Okay, the model is definitely not good... But, check output_dir/model1, you'll see that this folder was created and that there are a lot of files there that were created automatically by TensorFlow!  

Most of these files are actually checkpoints, this means that **if we run the experiment again with the same model_dir it will just load the checkpoint and start from there instead of starting all over again!**

This means that:

- If we have a problem while training you can just restore from where you stopped instead of start all over again  
- If we didn't train enough we can just continue to train

**This is all true as long as you use the same model_dir!**

So, let's run again the experiment for more 1000 steps to see if we can improve the accuracy. So, notice that the first step in this run will actually be the step 1001. So, we need to change the number of steps to 2000 (otherwhise the experiment will find the checkpoint and will think it already finished training)

In [None]:
STEPS = STEPS + 1000
learn_runner.run(generate_experiment_fn(), run_config=tf.contrib.learn.RunConfig(model_dir=OUTPUT_DIR))

## Tensorboard

Another thing we get for free is TensorBoard. You can use TensorBoard to visualize your TensorFlow graph, plot quantitative metrics about the execution of your graph, and show additional data like images that pass through it. When TensorBoard is fully configured, it looks like this:

If you run: *tensorboard --logdir=output_dir/model1*

You'll see that we get the graph and some scalars, also if you use an [embedding layer](https://www.tensorflow.org/api_docs/python/tf/contrib/layers/embed_sequence) you'll get an [embedding visualization](https://www.tensorflow.org/get_started/embedding_viz) in tensorboard as well!

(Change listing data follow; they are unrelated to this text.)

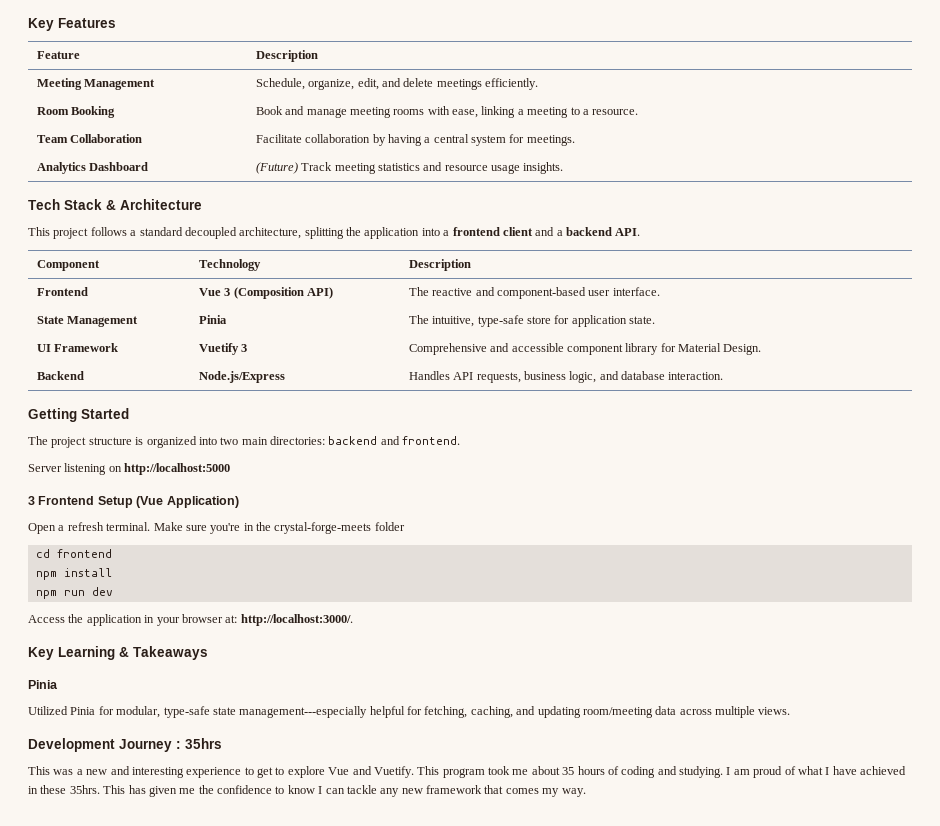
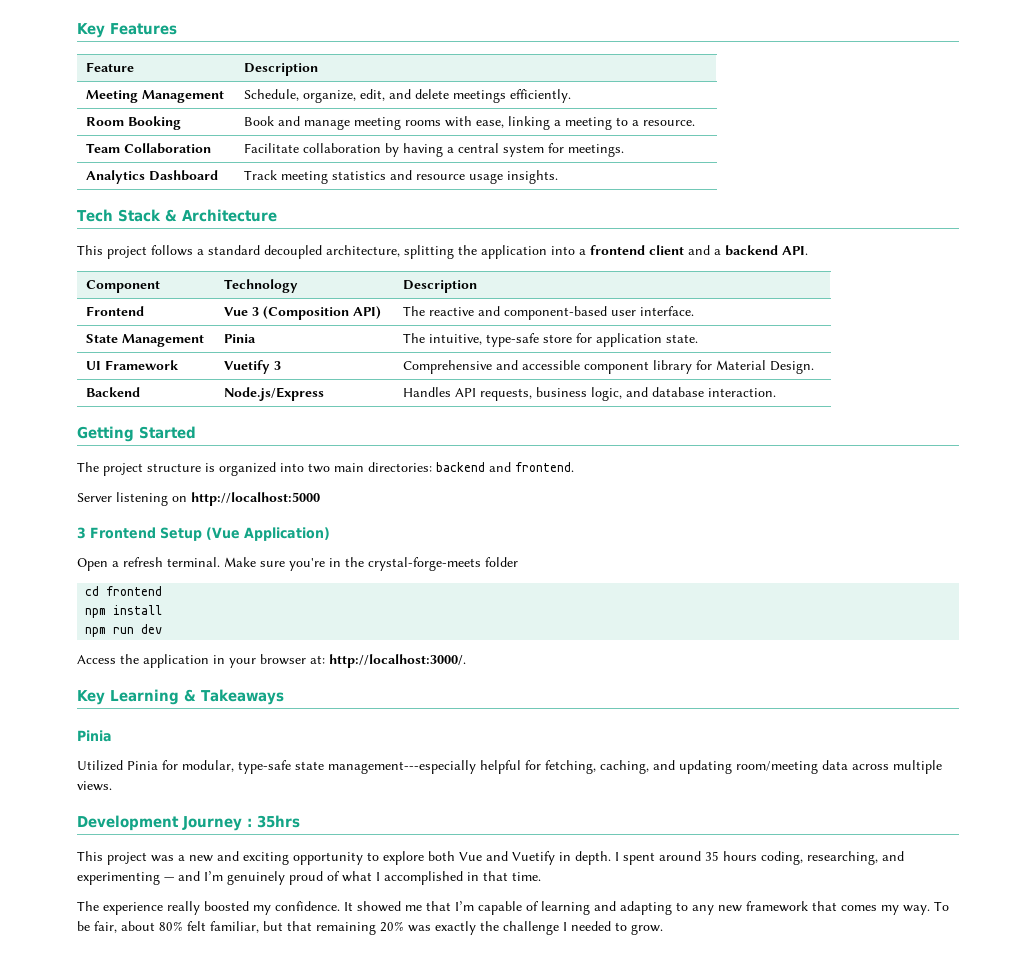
- Analytics Dashboard | (Future) Track meeting statistics and resource usage insights.
+ Analytics Dashboard | Track meeting statistics and resource usage insights.
- This was a new and interesting experience to get to explore Vue and Vuetify. This program took me about 35 hours of coding and studying. I am proud of what I have achieved in these 35hrs. This has given me the confidence to know I can tackle any new framework that comes my way.
+ This project was a new and exciting opportunity to explore both Vue and Vuetify in depth. I spent around 35 hours coding, researching, and experimenting — and I’m genuinely proud of what I accomplished in that time.
+ The experience really boosted my confidence. It showed me that I’m capable of learning and adapting to any new framework that comes my way.
+ To be fair, about 80% felt familiar, but that remaining 20% was exactly the challenge I needed to grow.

So, we can make small changes and we'll have an easy (and totally for free) way to compare the models.

Let's make these changes:
1. change the learning rate to 0.05 
2. change the OUTPUT_DIR to some path in output_dir/

The 2. must be inside output_dir/ because we can run: *tensorboard --logdir=output_dir/*   
And we'll get both models visualized at the same time in tensorboard.

You'll notice that the model will start from step 1, because there's no existing checkpoint in this path.

In [None]:
LEARNING_RATE = 0.05
OUTPUT_DIR = 'output_dir/model2'
learn_runner.run(generate_experiment_fn(), run_config=tf.contrib.learn.RunConfig(model_dir=OUTPUT_DIR))